### ABOUT THIS TASK
In the entries below, copy only the lines from the one that contains "row N8: 4 | 5 | 9 -> none" through the last line, exactly, and omit any pictures.

### DATA FOR THE TASK

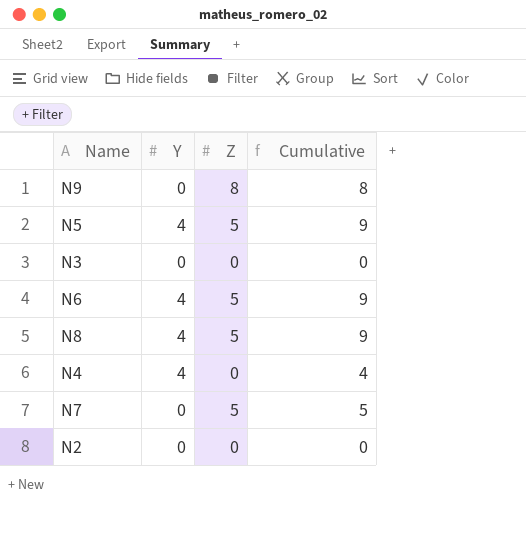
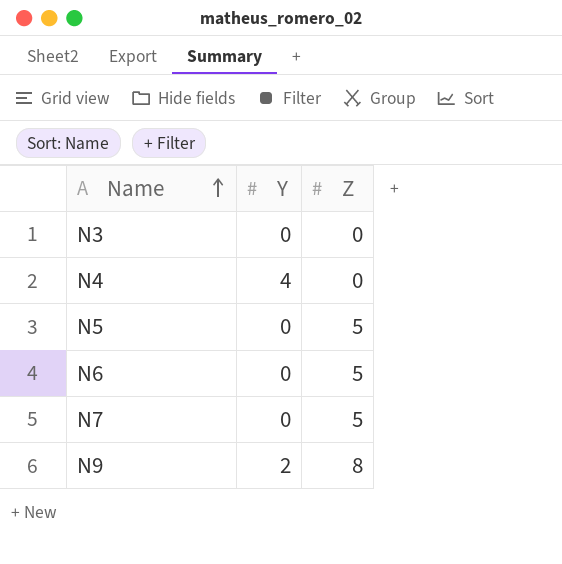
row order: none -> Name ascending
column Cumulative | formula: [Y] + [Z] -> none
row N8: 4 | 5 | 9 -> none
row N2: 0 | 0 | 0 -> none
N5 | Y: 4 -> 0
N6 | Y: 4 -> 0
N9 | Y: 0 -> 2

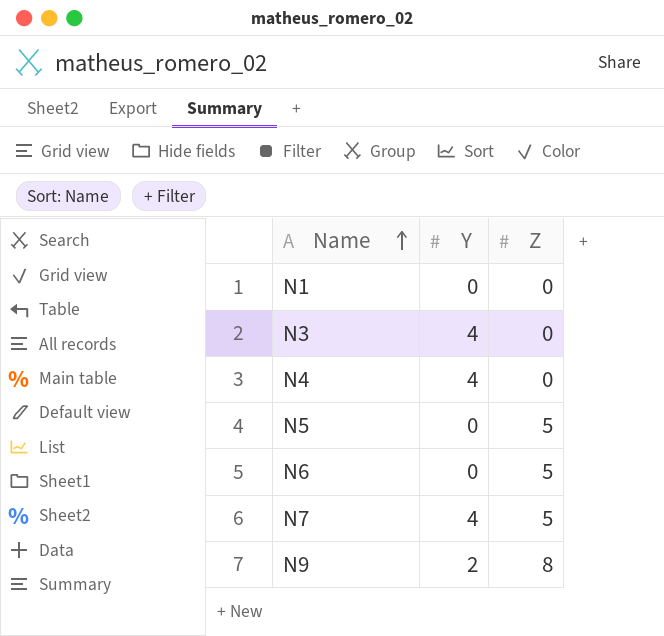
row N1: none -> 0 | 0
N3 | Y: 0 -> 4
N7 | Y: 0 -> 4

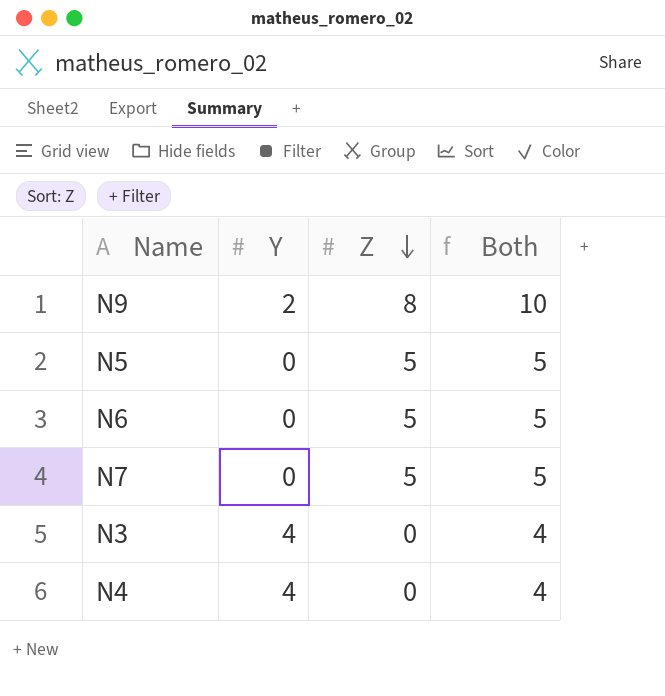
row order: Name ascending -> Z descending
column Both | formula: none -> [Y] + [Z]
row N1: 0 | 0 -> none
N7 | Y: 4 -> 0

### WRITTEN ANSWER
row N8: 4 | 5 | 9 -> none
row N2: 0 | 0 | 0 -> none
N5 | Y: 4 -> 0
N6 | Y: 4 -> 0
N9 | Y: 0 -> 2

row N1: none -> 0 | 0
N3 | Y: 0 -> 4
N7 | Y: 0 -> 4

row order: Name ascending -> Z descending
column Both | formula: none -> [Y] + [Z]
row N1: 0 | 0 -> none
N7 | Y: 4 -> 0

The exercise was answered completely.